La documentalista hace la compra. Camina por el pasillo de la leche, busca la marca que le gusta, mira el precio y decide que ya está: que se acabó el calcio con isoflavonas de soja a 1,39 euros el litro. “¡Adiós, adiós!” les dice a las isoflavonas, que son azules y verdes y elegantes, y coge cuatro tetrabriks de una leche aburridísima, blanca, sin imágenes de vacas, ni nata ni vitaminas ni omega tres, a 79 céntimos el litro. Que será radiactiva, lo más seguro. “Ah, qué pena las vacas, qué pena, ahí pastando uranio 238, y sin saberlo”. Se da la vuelta y se acerca a los quesos. Ciento quince tipos de queso, allí amontonados, sin orden ni concierto. Le vienen ganas de sentarse y documentarlos y catalogarlos. De cabra/de vaca/de oveja/de mezcla/más del 40% de materia grasa/menos del 40%/orgánicos/amarillos/azules/caros/carísimos... Pero se aguanta y repite las palabras de la psicóloga Patricia. “No se puede clasificar todo, no se puede”. No es sano. Jamón cocido, ah, jamón cocido. Eso sí es sano. Sin sal, 0% grasa saturada. A 2,35 euros el paquetito de 125 gramos, calcula, “pero si con eso no da ni para un bocadillo, ¿esta gente perdió el tino?”, pregunta, acordándose de la madre de Mafalda, “sunescán-daluna-buso”. Y cuando una señora muy resfriada que pasa a su lado la mira con alarma, la documentalista se da cuenta de que otra vez está hablando en voz alta.
No, no.
La documentalista se aleja de la señora resfriada, primero porque no quiere más virus ni bacterias ni fiebres este invierno, y después porque se avergüenza bastante de sí misma, que hablarle al jamón cocido no es como contestarle a la tele o a la radio; no, es enfermizo, casi tanto como el deseo de ordenar los arroces según su variedad y procedencia geográfica, o las latas de pimientos rellenos según la grima que den (en una escala de uno al cientodiez). No. “No se puede clasificar todo, no se puede, no se debe”.

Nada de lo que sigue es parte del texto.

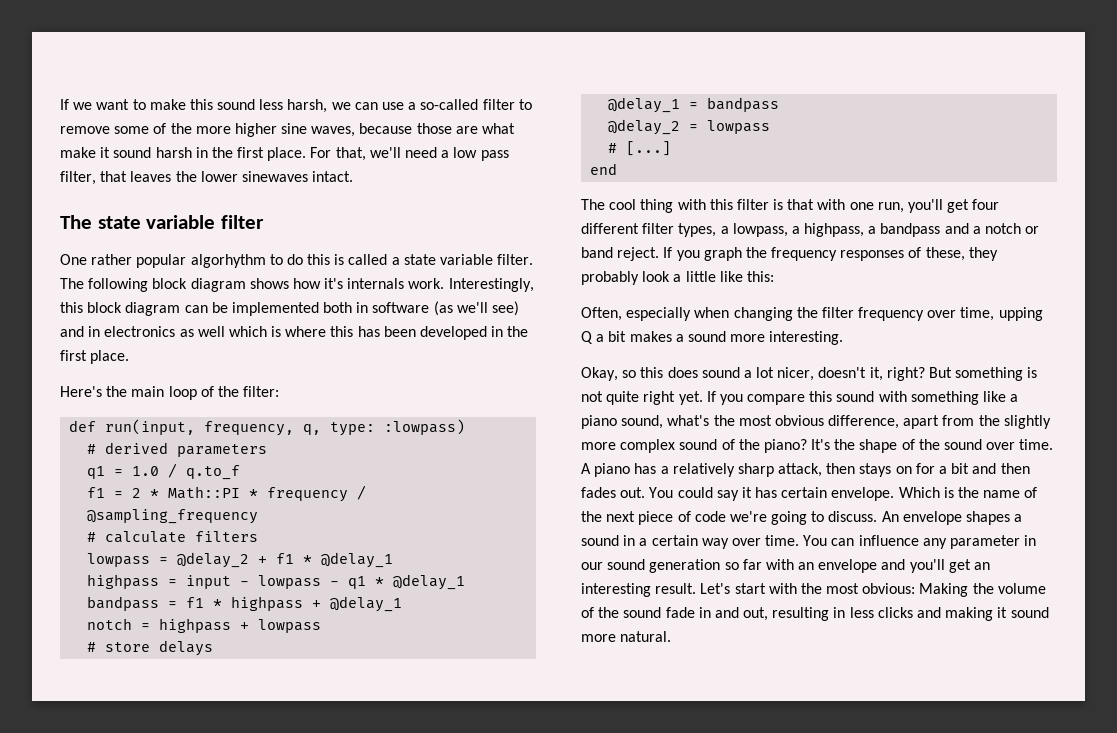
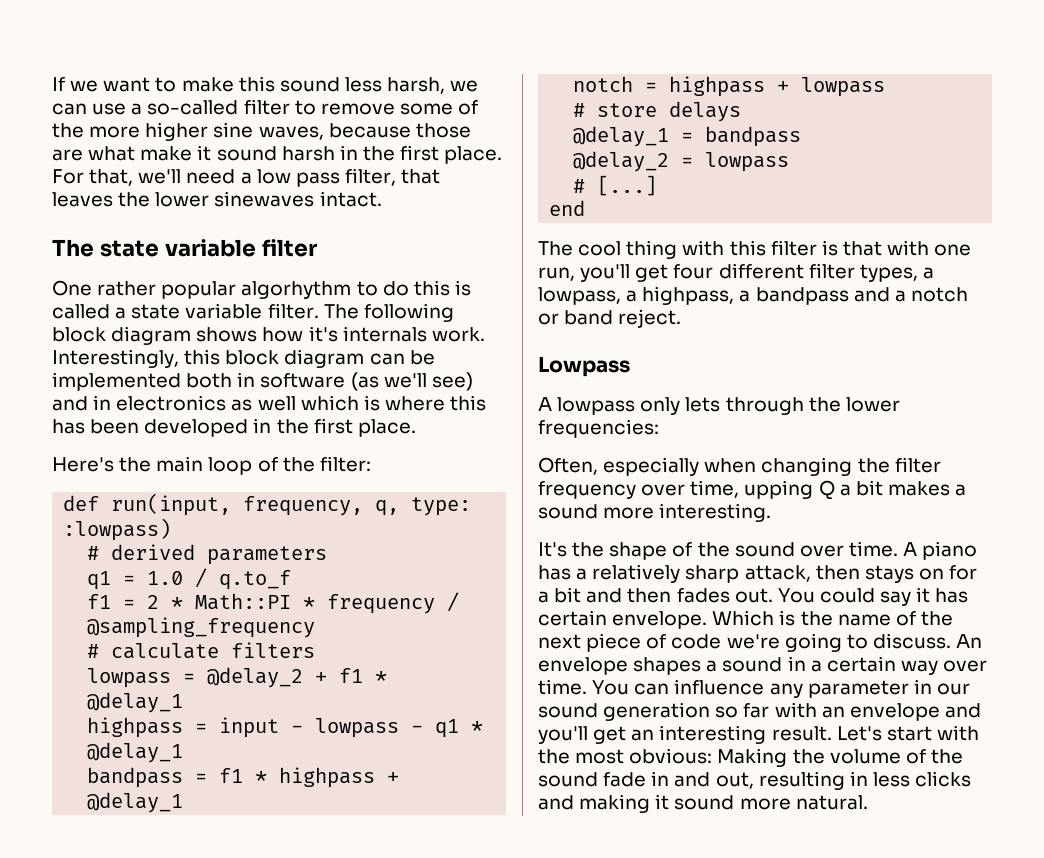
[663,247,998,261] [581,271,774,285] If you graph the frequency responses of these, they probably look a little like this: -> [538,357,630,377] [538,397,900,415] [538,419,659,438] // Lowpass // A lowpass only lets through the lower frequencies:
[581,367,1038,381] [581,391,1019,405] [581,415,1051,429] [581,439,807,453] Okay, so this does sound a lot nicer, doesn't it, right? But something is not quite right yet. If you compare this sound with something like a piano sound, what's the most obvious difference, apart from the slightly more complex sound of the piano? -> (772, 512) none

Pescado. Se acuerda de que necesita pescado. Se va para la nevera de los congelados. Y claro, allí está la señora resfriada, asomándose al hielo la muy imprudente. No sólo eso: acercando la nariz (rosa) al bacalao de Noruega que, lo sabemos, es un animal peligrosísimo, un depredador, que surca los fiordos persiguiendo arenques y crustáceos para devorarlos sin piedad. “¡Cuidado!”, la documentalista avisa a la señora resfriada. Pero antes de que pueda explicarle nada, la señora resfriada huye con sus virus, sus bacterias y su bacalao de Noruega.
La documentalista decide que a partir de ahora sólo va a ir a la compra a supermercados que estén lejísimos de su casa y a horas raras, a las que no haya más nadie. Así podrá hacer el ridículo con tranquilidad.